Organisers invited Awawde alongisde Hiba Qasas, a Palestinian with years-long experience in peace work, Maoz Inon, an Israeli peace activist who lost his parents in the Hamas-led attack in southern Israel on 7 October, and British MP of Palestinian descent Layla Moran, who will host the programme titled, "Hope is an action: Israelis and Palestinians unite".

Church is to perform as part of the festival's "Left Field" programming, which looks to "activists and artists who strive to articulate that better world through argument and song".

'Racist attempt to silence a Palestinian'

Inon, the Israeli activist whose parents were killed in the 7 October attacks, wrote a public post on behalf of himself and his brother to speak out against the CAA's letter.

“Since we lost our parents in the Hamas Oct 7th massacre, we have advocated for peace. Hamze Awawde has been a friend, a partner for peace, an ally and a shoulder to lean on in a time of heartbreak,” he said on X.

“We are absolutely appalled at this smear against @hamzeAwawde who has been a vocal peace advocate, an ally against antisemitism and indeed a voice of reason fighting for a better future for Israelis and Palestinians alike," he continued.

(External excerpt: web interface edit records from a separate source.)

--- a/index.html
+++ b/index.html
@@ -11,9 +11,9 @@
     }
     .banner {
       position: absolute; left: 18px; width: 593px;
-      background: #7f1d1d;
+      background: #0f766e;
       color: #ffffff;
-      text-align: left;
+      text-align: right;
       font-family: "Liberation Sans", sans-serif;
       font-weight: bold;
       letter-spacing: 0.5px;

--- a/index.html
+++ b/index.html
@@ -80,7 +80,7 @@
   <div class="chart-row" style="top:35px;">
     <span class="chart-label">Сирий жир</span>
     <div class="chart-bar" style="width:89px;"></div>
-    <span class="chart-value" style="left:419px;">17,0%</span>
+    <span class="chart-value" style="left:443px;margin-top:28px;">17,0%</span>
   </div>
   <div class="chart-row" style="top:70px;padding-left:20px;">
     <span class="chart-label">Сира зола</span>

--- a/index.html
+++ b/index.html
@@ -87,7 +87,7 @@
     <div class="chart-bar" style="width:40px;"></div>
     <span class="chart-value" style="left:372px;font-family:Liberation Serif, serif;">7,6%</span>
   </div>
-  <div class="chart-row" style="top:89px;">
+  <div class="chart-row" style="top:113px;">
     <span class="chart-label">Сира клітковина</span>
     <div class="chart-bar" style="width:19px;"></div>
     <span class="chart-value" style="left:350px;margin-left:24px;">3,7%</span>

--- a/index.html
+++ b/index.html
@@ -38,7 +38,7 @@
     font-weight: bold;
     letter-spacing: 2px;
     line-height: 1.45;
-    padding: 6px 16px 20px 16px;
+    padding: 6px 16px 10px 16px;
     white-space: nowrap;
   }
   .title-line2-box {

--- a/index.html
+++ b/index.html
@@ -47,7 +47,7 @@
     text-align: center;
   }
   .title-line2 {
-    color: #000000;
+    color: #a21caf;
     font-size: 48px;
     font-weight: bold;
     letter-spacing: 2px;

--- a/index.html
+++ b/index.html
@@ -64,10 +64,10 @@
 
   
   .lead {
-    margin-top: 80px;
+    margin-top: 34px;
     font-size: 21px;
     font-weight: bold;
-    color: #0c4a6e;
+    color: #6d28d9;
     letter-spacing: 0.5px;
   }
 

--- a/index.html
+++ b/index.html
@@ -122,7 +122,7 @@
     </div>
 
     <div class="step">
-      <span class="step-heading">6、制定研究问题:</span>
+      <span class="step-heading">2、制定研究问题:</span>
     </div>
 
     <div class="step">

"Maoz will share a stage with Hamze at Glastonbury and will be honoured to do so." 

Other social media users responded to CAA’s statement, questioning the decision to target Awawde.

“Attacking people like @hamzeAwawde for antisemitism undermines the real fight against it,” shared one user. “I know Hamze well - he has stood up for peaceful coexistence in the most difficult of times. He deserves to be supported not denigrated.”

Other Israeli and British Jewish activists have also come out in support of Awawde, emphasising the importance of working towards peaceful resolution and dialogue, and warning against the weaponisation of antisemitism.

“I’m honoured and humbled to be sharing a stage at Glastonbury with @maozinon & @hamzeAwawde,” posted Danielle Bett, the director of communications at Yachad, a British Jewish organisation focused on empowering British Jews in supporting a political resolution between Israelis and Palestinians. 

“We’ve never needed peace activists in Israel Palestine more than we do now. Antisemitism is a real issue, not to be weaponised. Shame on those who try to silence peace activists.” 


A post shared by Yachad (@yachad_uk)

The comments come as Israel continues its devastating war on Gaza, now in its ninth month. Homes, schools and hospitals have been flattened by air strikes and scorched by tank fire, with research at the end of April finding that over 56 percent of the already impoverished Strip's buildings had been destroyed or damaged. 

Nearly the entire population of the Palestinian enclave is reported to have fled their homes, and those who remained in the north are on the verge of famine.

More than 37,000 people have been killed, the majority of whom are women and children. Thousands more are missing and presumed to be dead under the rubble.

MEE also reached out to CAA and Glastonbury for comment.